Central Warehousing Corporation (CWC)
- Company type: Government of India
- Industry: Warehousing and Logistics
- Founded: 1957
- Founder: Govt. of India
- Headquarters: Warehousing Bhawan, 4/1 Siri Institutional Area, August Kranti Marg, Hauz Kaus, New Delhi-110016, India
- Number of locations: 734 warehouses (2025), 18 Custom Bonded Warehouses (2025), 20 CFSs/ICDs (2025), 03 PFT (2025), 25 RWC (2025)
- Area served: India
- Key people: Sh. Ashutosh Agnihotri, IAS, Chairman; Sh. Santosh Sinha, Managing Director; Smt. Sangeeta Ramrakhyani, Director (Personnel); Sh. Niraj Priyadershi, Director (Finance); Sh. Samuel Praveen Kumar, Director (Marketing & Corporate Planning);
- Services: Warehousing Operations Container Rail Transportation
- Number of employees: 1900 (appx.) (as of 2025)
- Website: https://cewacor.nic.in

= Central Warehousing Corporation =

Indian logistic company

Central Warehousing Corporation is a statutory body which was established under The Warehousing Corporations Act, 1962. It is a public warehouse operator established by the Government of India under Ministry of Consumer Affairs, Food & Public Distribution in 1957. It operates 734 warehouses across India with a storage capacity of 10 million tonnes. Services include foodgrain warehouses, industrial warehousing, custom bonded warehouses, container freight stations, inland clearance depots, and air-cargo complexes. On 18th April 2024, Government of India conferred with Navaratna status.

==Function==
The Warehousing Corporation Act, 1962: Subject to the provisions of this Act, the Central Warehousing Corporation may:

- Subscribe to the share capital of a State Warehousing Corporation;
- Act as agent of the Government for the purchase, sale, storage, and distribution of agricultural produce, seeds, manures, fertilizers, agricultural implements, and notified commodities; and
- Carry out such other functions as may be prescribed.

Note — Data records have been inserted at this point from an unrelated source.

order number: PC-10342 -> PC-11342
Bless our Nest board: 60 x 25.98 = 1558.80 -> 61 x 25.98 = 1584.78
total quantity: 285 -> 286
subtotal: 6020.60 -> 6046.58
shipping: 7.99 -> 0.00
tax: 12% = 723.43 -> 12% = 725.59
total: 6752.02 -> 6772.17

The Warehousing Corporation (Amendment) Bill, 2011 has been proposed in the Lok Sabha by the Ministry of Consumer Affairs, Food and Public Distribution seeking to make Nava-Ratna company Central Warehousing Corporation (CWC) an independent body without the government being a guarantor.

==Operation==
CWC operations include scientific storage and handling services for more than 400 commodities, including Agricultural produce, Industrial raw materials, finished goods, and a variety of hygroscopic and perishable items.

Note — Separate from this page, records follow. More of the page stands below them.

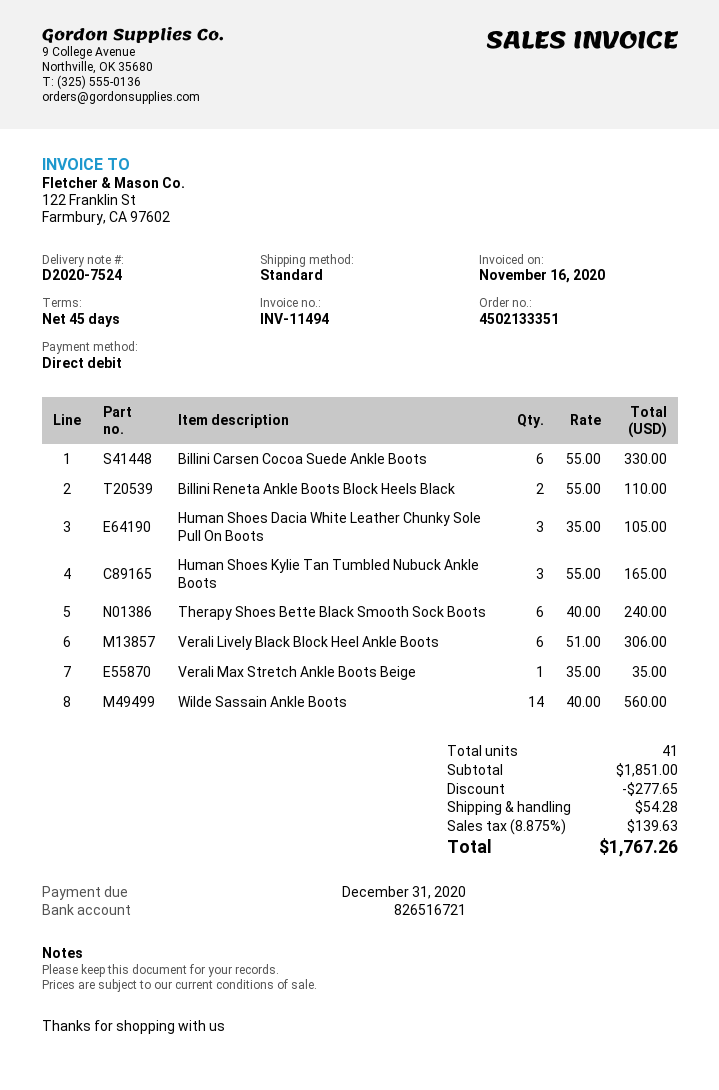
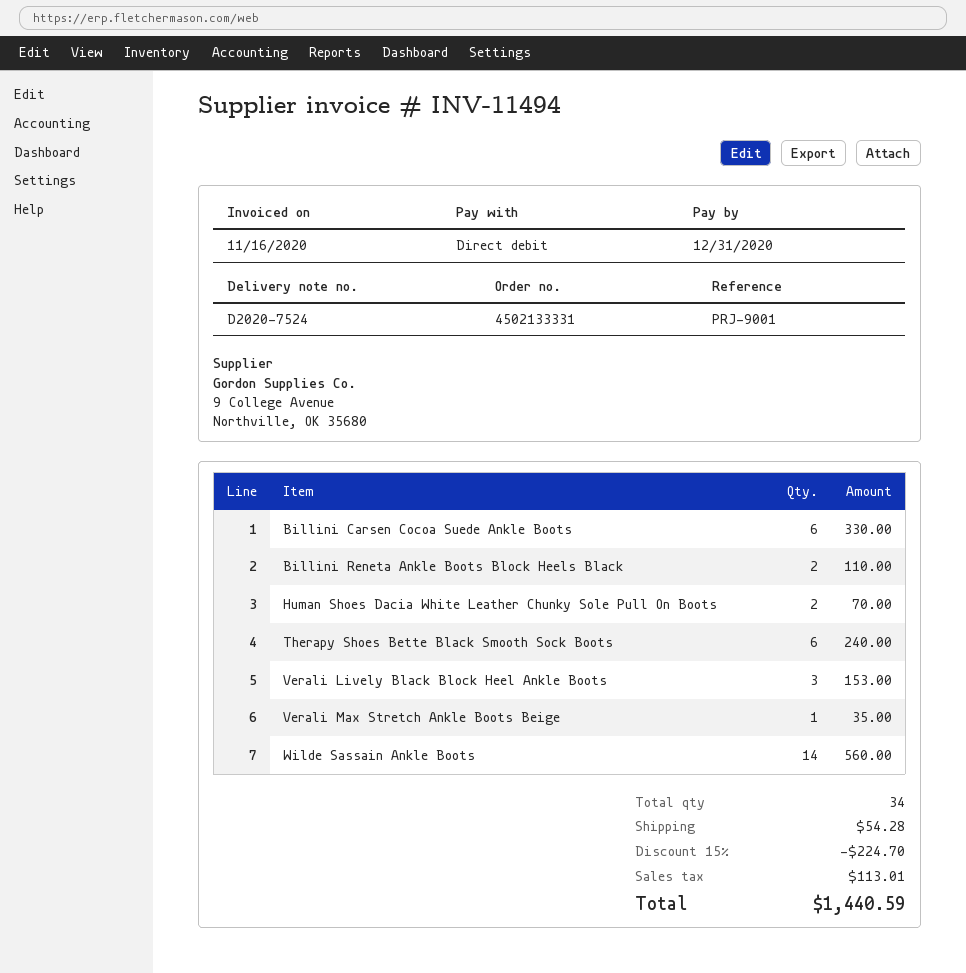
order number: 4502133351 -> 4502133331
Human Shoes Dacia White Leather Chunky Sole Pull On Boots: 3 for 105.00 -> 2 for 70.00
Human Shoes Kylie Tan Tumbled Nubuck Ankle Boots: 3 for 165.00 -> none
Verali Lively Black Block Heel Ankle Boots: 6 for 306.00 -> 3 for 153.00
total quantity: 41 -> 34
discount: 277.65 -> 224.70
tax: 139.63 -> 113.01
total: 1767.26 -> 1440.59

- Scientific Storage Facilities for commodities, including hygroscopic and perishable items, through a network of 734 warehouses in India with its 1900 personnel.
- Import and Export Warehousing facilities at its 36 Container Freight Stations in ports and inland stations.
- Bonded Warehousing facilities.
- Disinfection services.
- Handling, Transportation & Storage of ISO Containers.
CWC enables the movement of imported and exportable goods to and from the port towns and has developed an infrastructure of Container Freight Stations & Inland Clearance Depots throughout the country. It operates 20 CFSs/ ICDs where composite services for containerised movement of import/export cargo are provided.

The Warehousing Corporation is empowered to acquire and build Warehouses for storage of Agricultural produce, seeds, fertilizers and other notified commodities and also to act as an agent of the Government, for purchases, sales storage, distribution etc., of Agricultural Commodities in time of need. Though it has been criticised for lack of manpower and technologically equipped warehousing facility.